Revision history for this message
fimbulvetr (fimbulvetr) wrote :

I had the wrong query on my initial report. Anonymizing the columns messed with me a bit. Here is the correct one:

select a from t1 where a in ( select a from t1 where e = 5 and d = 0 ) and e = 5 and d = 0 and ( g is null or g in (1) ) order by b limit 11;

(The change is that now we use d instead of f).

I have inserted some data from my prod table into t1, and ran the query - the explain I paste below exactly matches the explain from the production, failing dataset (With the exception of # rows for the subquery - in the one pasted they both list 222k rows - in the production data set, the subquery rows is 1/3 of the primary's rows, if that matters).

explain select a from t1 where a in ( select a from t1 where e = 5 and d = 0 ) and e = 5 and d = 0 and ( g is null or g in (1) ) order by b limit 11;

+----+-------------+-------+-------------+-------------------------+------+---------+-------------------+--------+---------------------------------------+
| id | select_type | table | type | possible_keys | key | key_len | ref | rows | Extra |
+----+-------------+-------+-------------+-------------------------+------+---------+-------------------+--------+---------------------------------------+
| 1 | PRIMARY | t1 | ref_or_null | i,l,m,n | n | 16 | const,const,const | 221063 | Using index condition; Using filesort |
| 2 | SUBQUERY | t1 | ref | PRIMARY,i,j,m,n,o,a,a_2 | n | 7 | const,const | 221062 | Using index |
+----+-------------+-------+-------------+-------------------------+------+---------+-------------------+--------+---------------------------------------+

Note there is something else peculiar that I did not report initially but now see as a correlation: When the query executes correctly, I get results back in 1.61 or so seconds. When it executes incorrectly, the results come in about .20 seconds.

Whether the query works or not appears to still be random at this point, but the explain plan never changes regardless of it being immediately before/after a a correct/incorrect result. I've executed the explain immediately after & before the query countless times.

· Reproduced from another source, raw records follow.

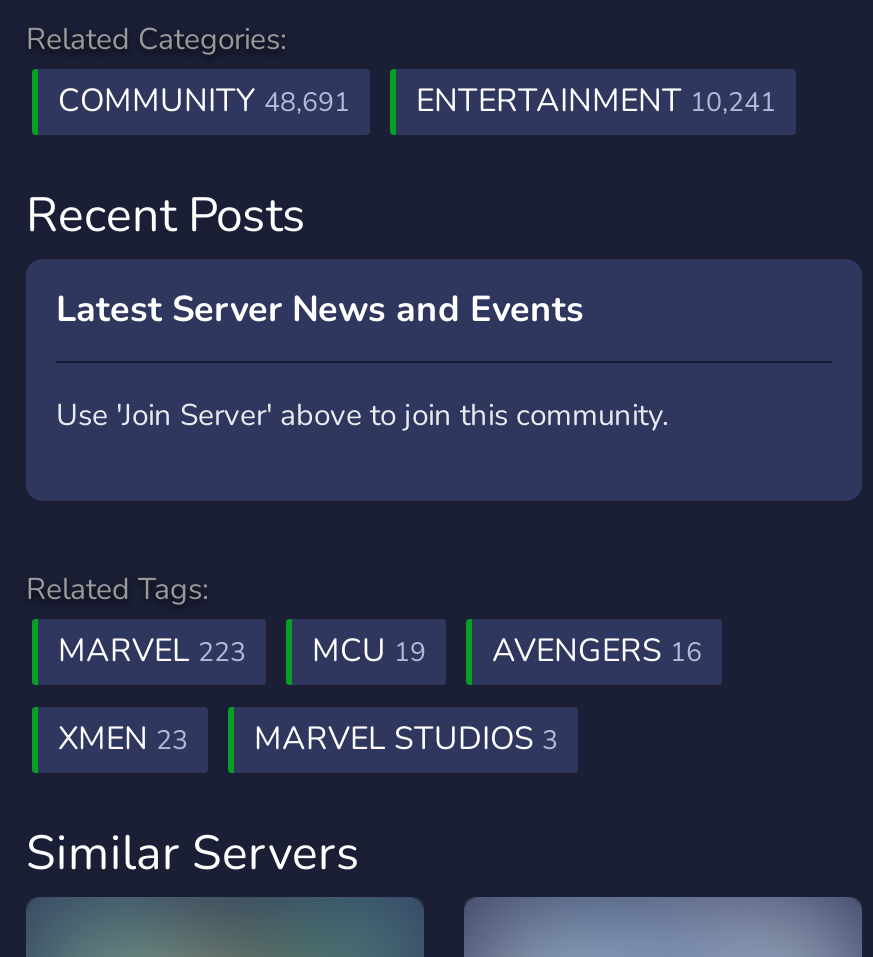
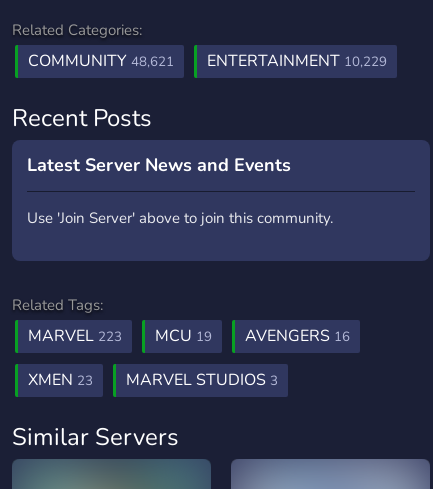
- COMMUNITY 48,691
+ COMMUNITY 48,621

- ENTERTAINMENT 10,241
+ ENTERTAINMENT 10,229
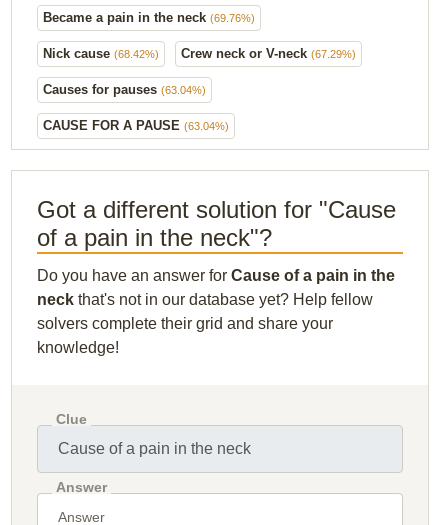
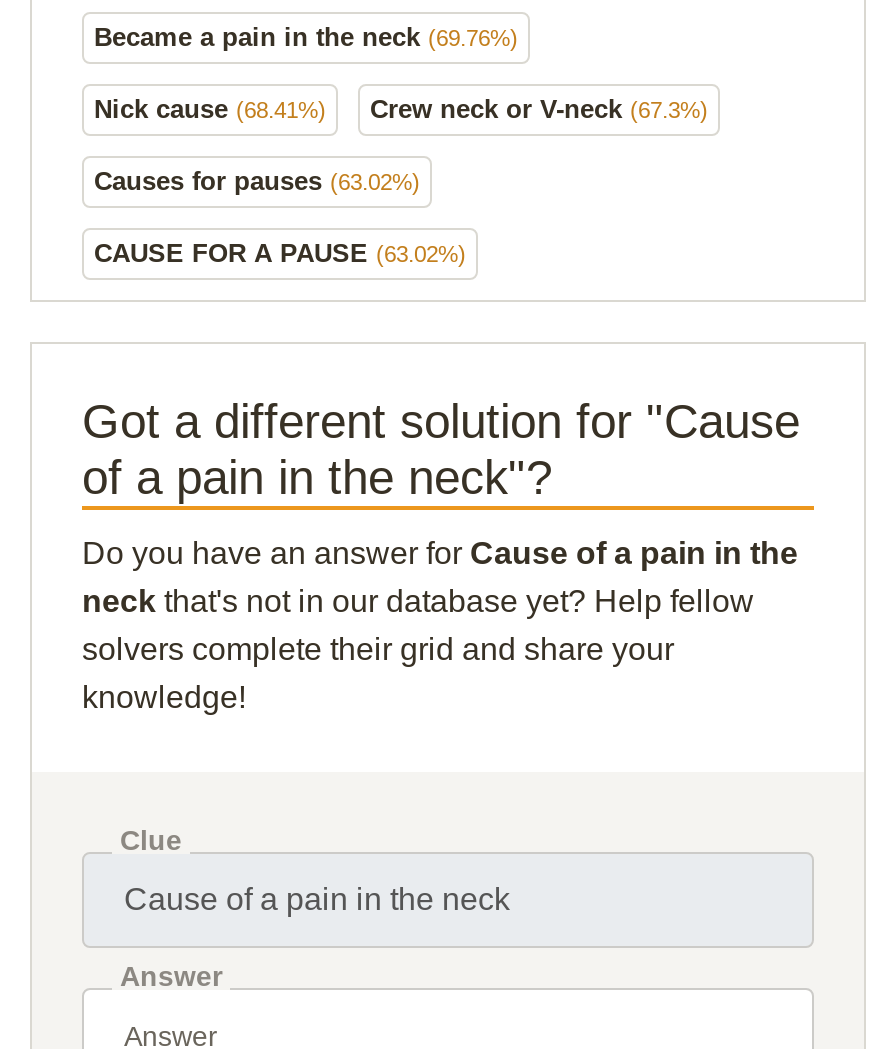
- Nick cause (68.42%)
+ Nick cause (68.41%)

- Crew neck or V-neck (67.29%)
+ Crew neck or V-neck (67.3%)

- Causes for pauses (63.04%)
+ Causes for pauses (63.02%)

- CAUSE FOR A PAUSE (63.04%)
+ CAUSE FOR A PAUSE (63.02%)
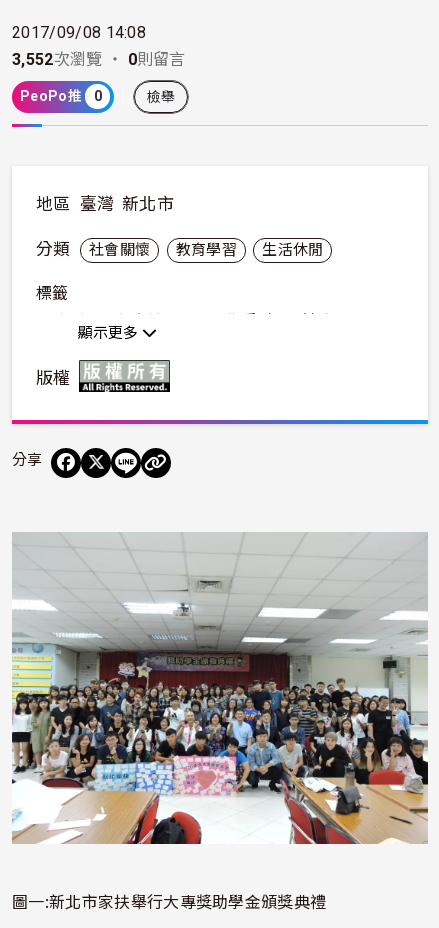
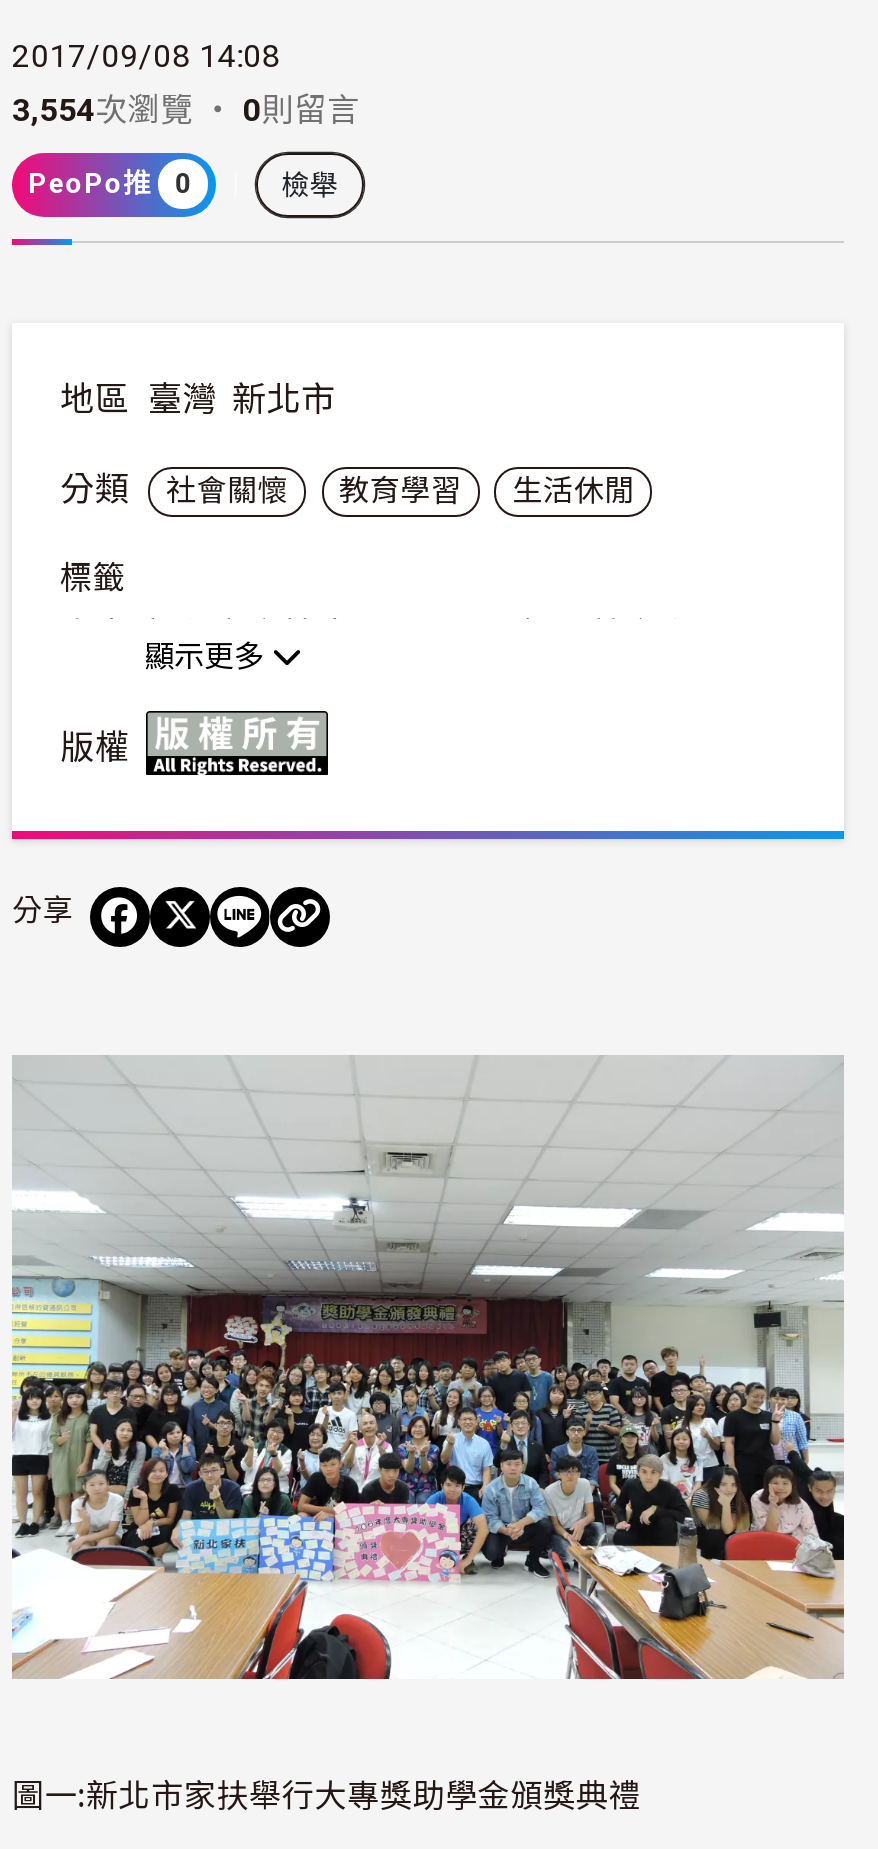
- 3,552次瀏覽 ・0則留言
+ 3,554次瀏覽 ・0則留言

On a cold start, this query when incorrect takes 1.4s. On a cold start this query when correct takes 1m21s (15GB Table).

This production data table is constantly being inserted/updated (Never deleted) by way of replication. It follows a diurnal pattern, with peaks about 40 inserts a second and updates about 20 per second. The incorrect result has been spotted regardless of the #inserts/updates a second.